Posted on 08 Mar 2024

In this extract from ‘British Women Artists’, Carolyn Trant draws upon Virginia Woolf, Linda Nochlin and more, interrogating what it means to be a woman in art history.

‘It is probable…that both in life and art, the values of a woman are not the values of a man. When a woman comes to write a novel she will find that she is perpetually wishing to alter the established values – to make serious what appears to be insignificant to men, and trivial what is to him important…’ Virginia Woolf, ‘Women and Fiction’, 1929

Stories about artists have been popular since the time of Vasari, but the ‘history’ of the art of the first half of the twentieth century seems rather skewed by the absence of a coherent narrative about those artists who were women. Of course, like the ‘discovery’ of America, they were there all the time, and many are currently being discovered by way of exhibitions and catalogues, to much surprise and delight. This book aims to put the lives and work of British women artists of that period into some form of context.

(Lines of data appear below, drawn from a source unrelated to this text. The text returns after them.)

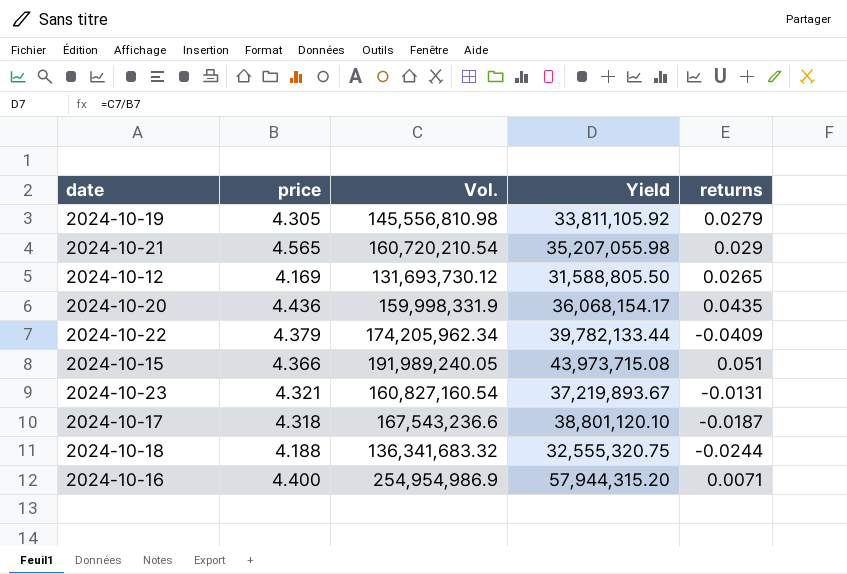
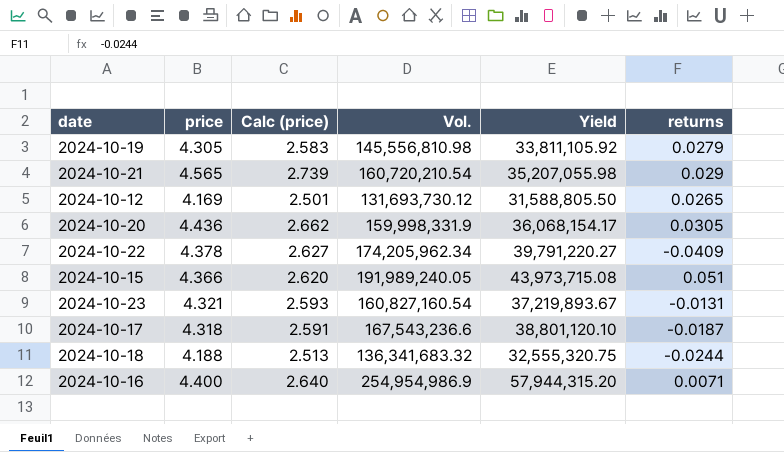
column Calc (price) | formula: none -> [price] * 0.6
2024-10-20 | returns: 0.0435 -> 0.0305
2024-10-22 | price: 4.379 -> 4.378
2024-10-22 | Yield: 39,782,133.44 -> 39,791,220.27

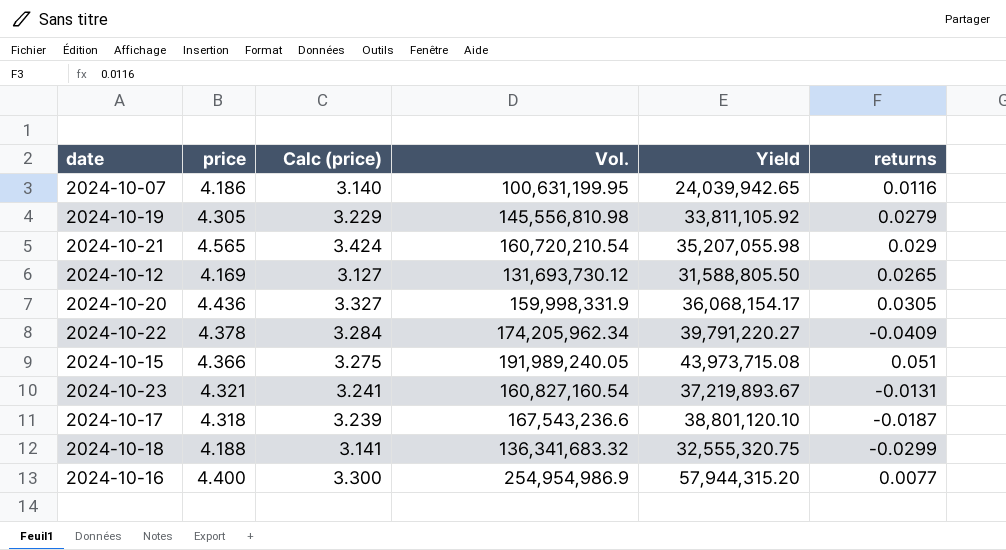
column Calc (price) | formula: [price] * 0.6 -> [price] * 0.75
row 2024-10-07: none -> 4.186 | 3.140 | 100,631,199.95 | 24,039,942.65 | 0.0116
2024-10-18 | returns: -0.0244 -> -0.0299
2024-10-16 | returns: 0.0071 -> 0.0077

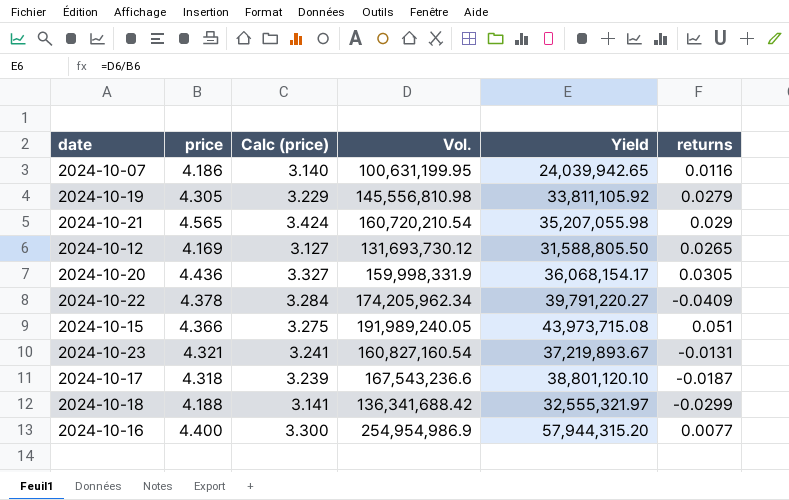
2024-10-18 | Vol.: 136,341,683.32 -> 136,341,688.42
2024-10-18 | Yield: 32,555,320.75 -> 32,555,321.97

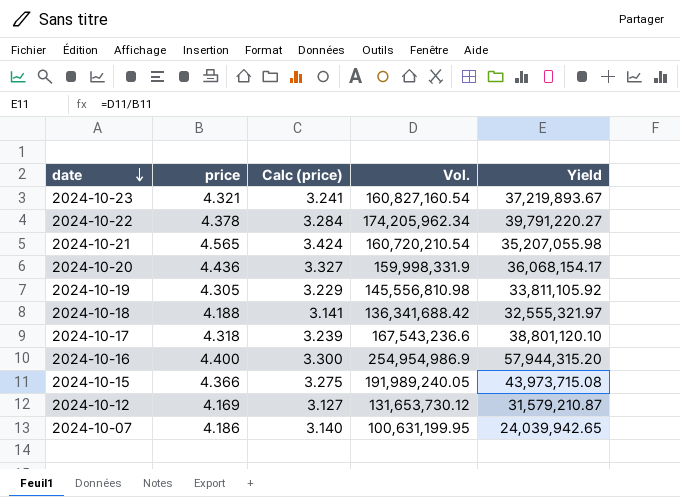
row order: none -> date descending
column returns | position: 6 -> none
2024-10-12 | Vol.: 131,693,730.12 -> 131,653,730.12
2024-10-12 | Yield: 31,588,805.50 -> 31,579,210.87

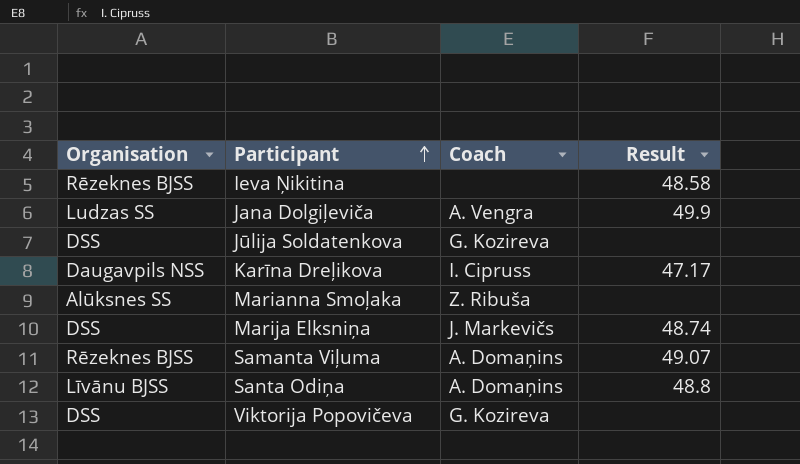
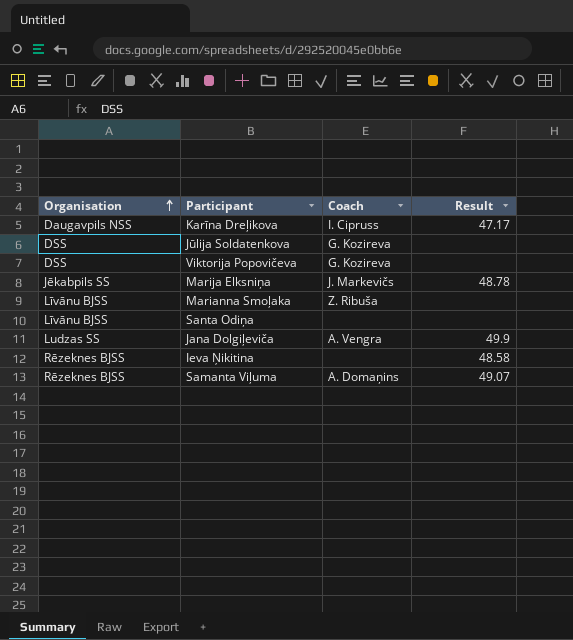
row order: Participant ascending -> Organisation ascending
Marija Elksniņa | Organisation: DSS -> Jēkabpils SS
Marija Elksniņa | Result: 48.74 -> 48.78
Marianna Smoļaka | Organisation: Alūksnes SS -> Līvānu BJSS
Santa Odiņa | Coach: A. Domaņins -> none
Santa Odiņa | Result: 48.8 -> none

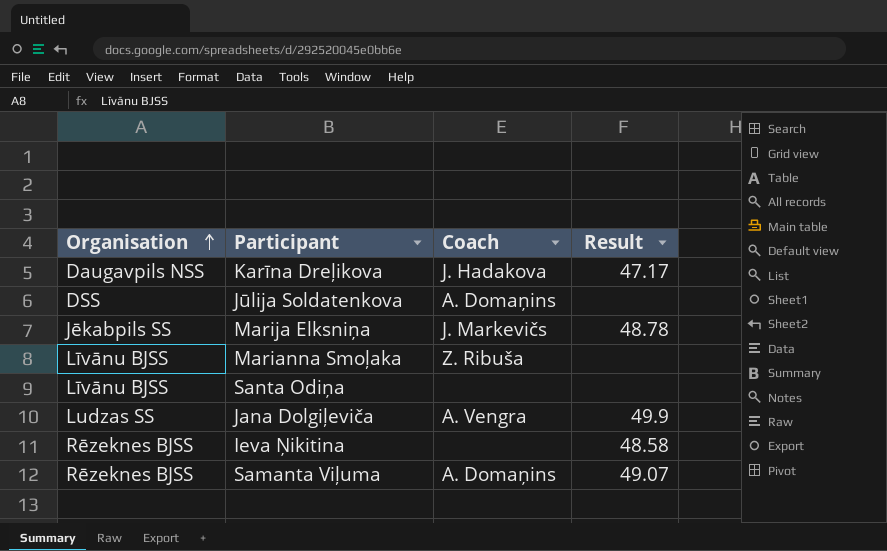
row Viktorija Popovičeva: DSS | G. Kozireva | none -> none
Karīna Dreļikova | Coach: I. Cipruss -> J. Hadakova
Jūlija Soldatenkova | Coach: G. Kozireva -> A. Domaņins

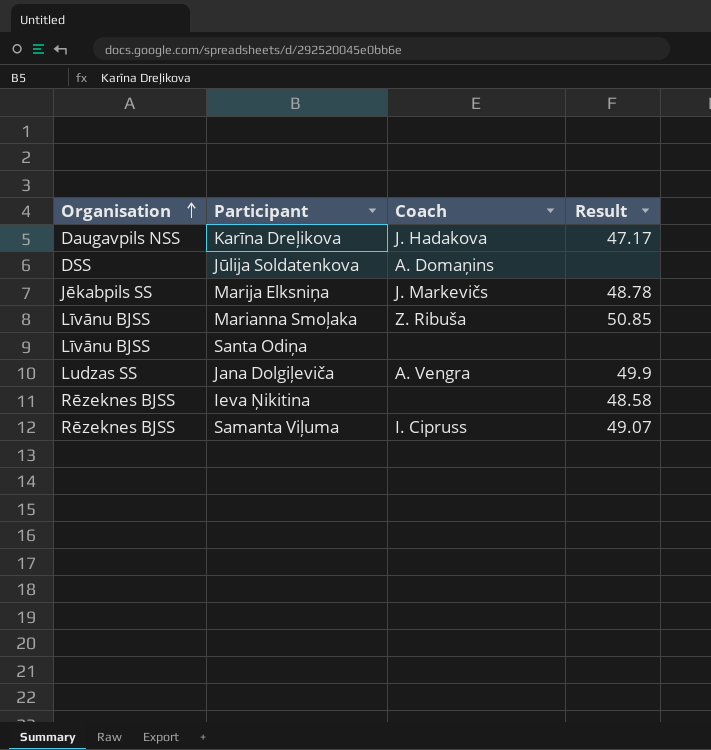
Marianna Smoļaka | Result: none -> 50.85
Samanta Viļuma | Coach: A. Domaņins -> I. Cipruss

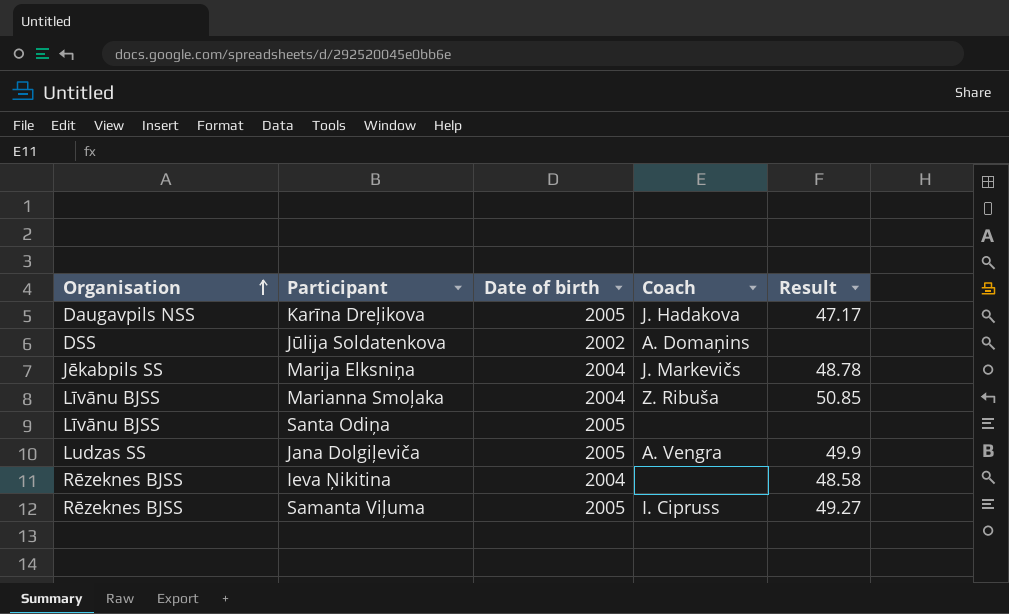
column Date of birth | position: none -> 3
Samanta Viļuma | Result: 49.07 -> 49.27

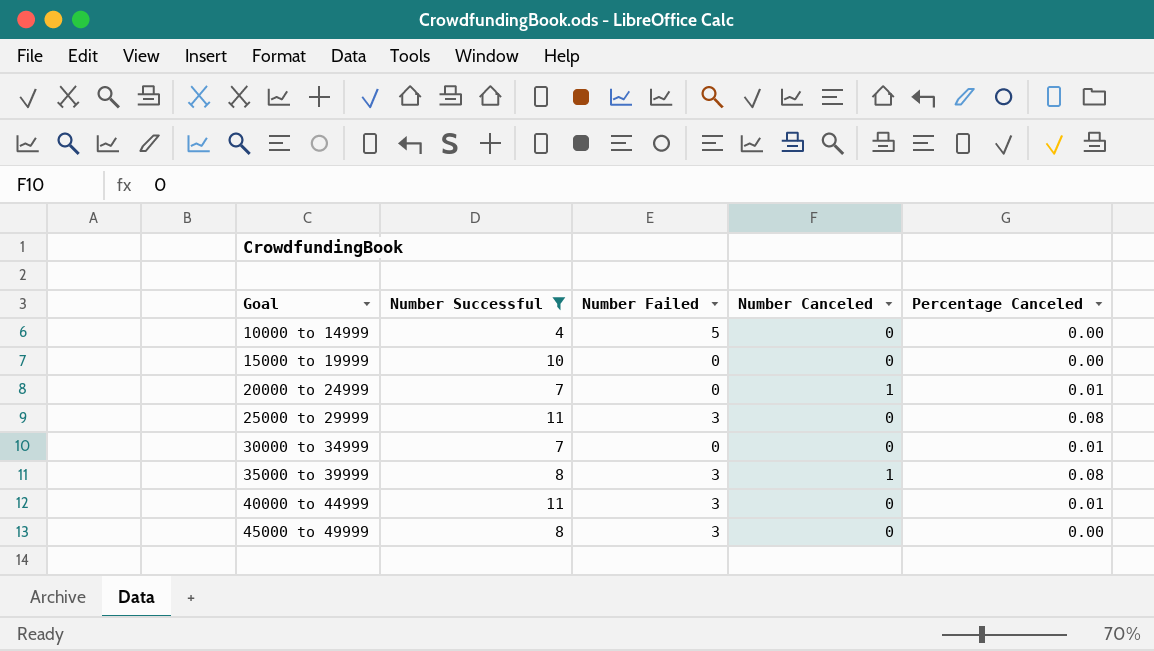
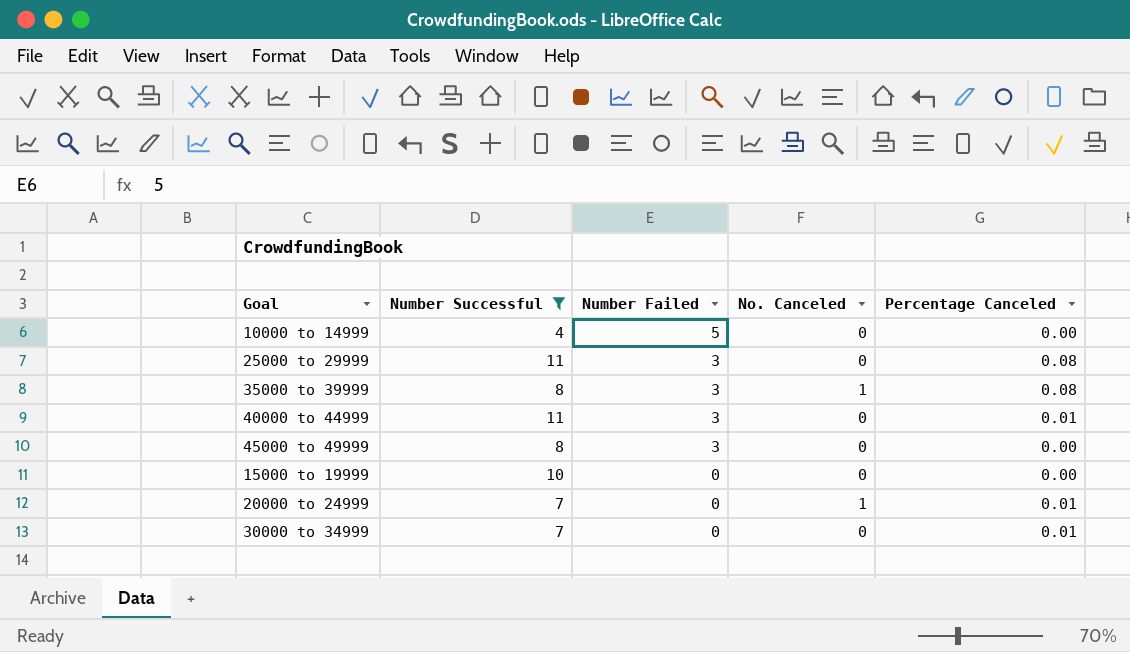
row order: Goal ascending -> Number Failed descending
column name: Number Canceled -> No. Canceled

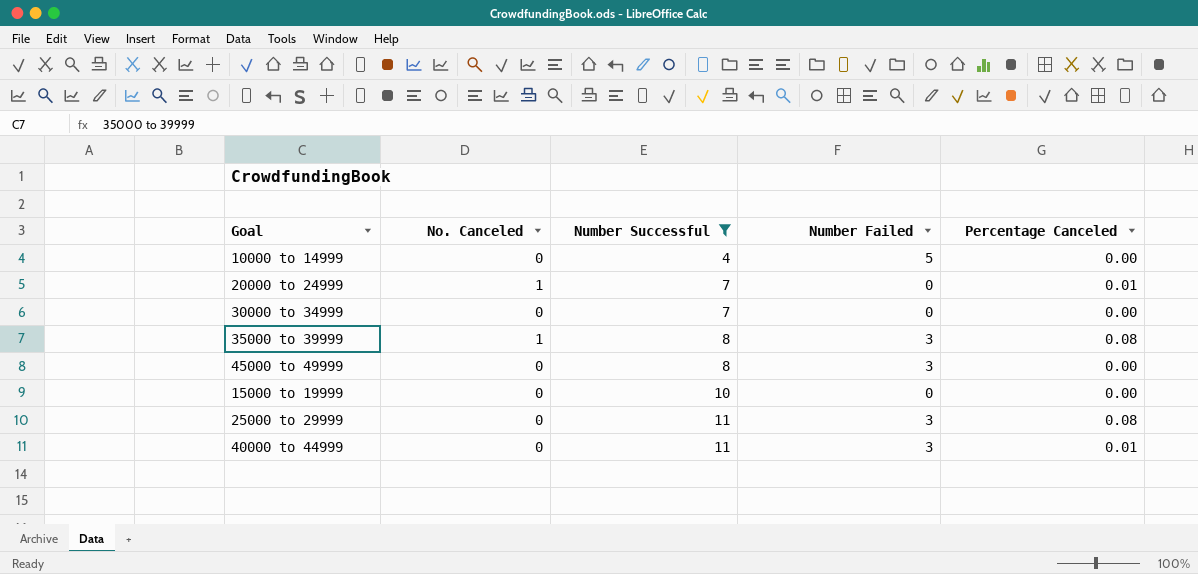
row order: Number Failed descending -> Number Successful ascending
column No. Canceled | position: 4 -> 2
30000 to 34999 | Percentage Canceled: 0.01 -> 0.00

Written by an artist rather than a critic or historian, British Women Artists examines women’s contributions to visual culture from a female perspective. Considering women working in a variety of artistic practices, the book looks at who knew whom, what ideas they might all have been discussing, the effect of topography on their artworks; it discusses war, significant others and how belonging to artist groups affected work, fame and fortune.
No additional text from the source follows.